**Aim of the task**
Copy each line below holding "index".

Revision comparison data:
***
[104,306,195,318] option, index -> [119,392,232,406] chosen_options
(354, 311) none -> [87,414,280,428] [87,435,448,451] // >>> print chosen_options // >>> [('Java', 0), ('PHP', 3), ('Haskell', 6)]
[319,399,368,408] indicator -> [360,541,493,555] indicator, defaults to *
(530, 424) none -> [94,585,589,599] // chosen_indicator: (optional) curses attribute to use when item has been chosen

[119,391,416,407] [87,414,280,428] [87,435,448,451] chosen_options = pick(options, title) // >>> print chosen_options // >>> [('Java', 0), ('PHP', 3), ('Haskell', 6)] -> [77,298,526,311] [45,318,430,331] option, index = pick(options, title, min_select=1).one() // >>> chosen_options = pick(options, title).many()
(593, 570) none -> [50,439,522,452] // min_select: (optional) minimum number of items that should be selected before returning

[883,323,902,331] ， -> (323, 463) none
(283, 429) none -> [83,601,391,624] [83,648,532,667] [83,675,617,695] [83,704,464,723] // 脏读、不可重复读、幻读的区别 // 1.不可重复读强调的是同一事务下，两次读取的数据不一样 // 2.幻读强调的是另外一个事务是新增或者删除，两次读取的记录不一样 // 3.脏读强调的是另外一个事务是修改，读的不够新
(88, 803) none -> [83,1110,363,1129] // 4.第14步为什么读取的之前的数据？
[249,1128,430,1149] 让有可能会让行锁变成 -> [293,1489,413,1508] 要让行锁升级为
***
**Exercise result**
[104,306,195,318] option, index -> [119,392,232,406] chosen_options
[119,391,416,407] [87,414,280,428] [87,435,448,451] chosen_options = pick(options, title) // >>> print chosen_options // >>> [('Java', 0), ('PHP', 3), ('Haskell', 6)] -> [77,298,526,311] [45,318,430,331] option, index = pick(options, title, min_select=1).one() // >>> chosen_options = pick(options, title).many()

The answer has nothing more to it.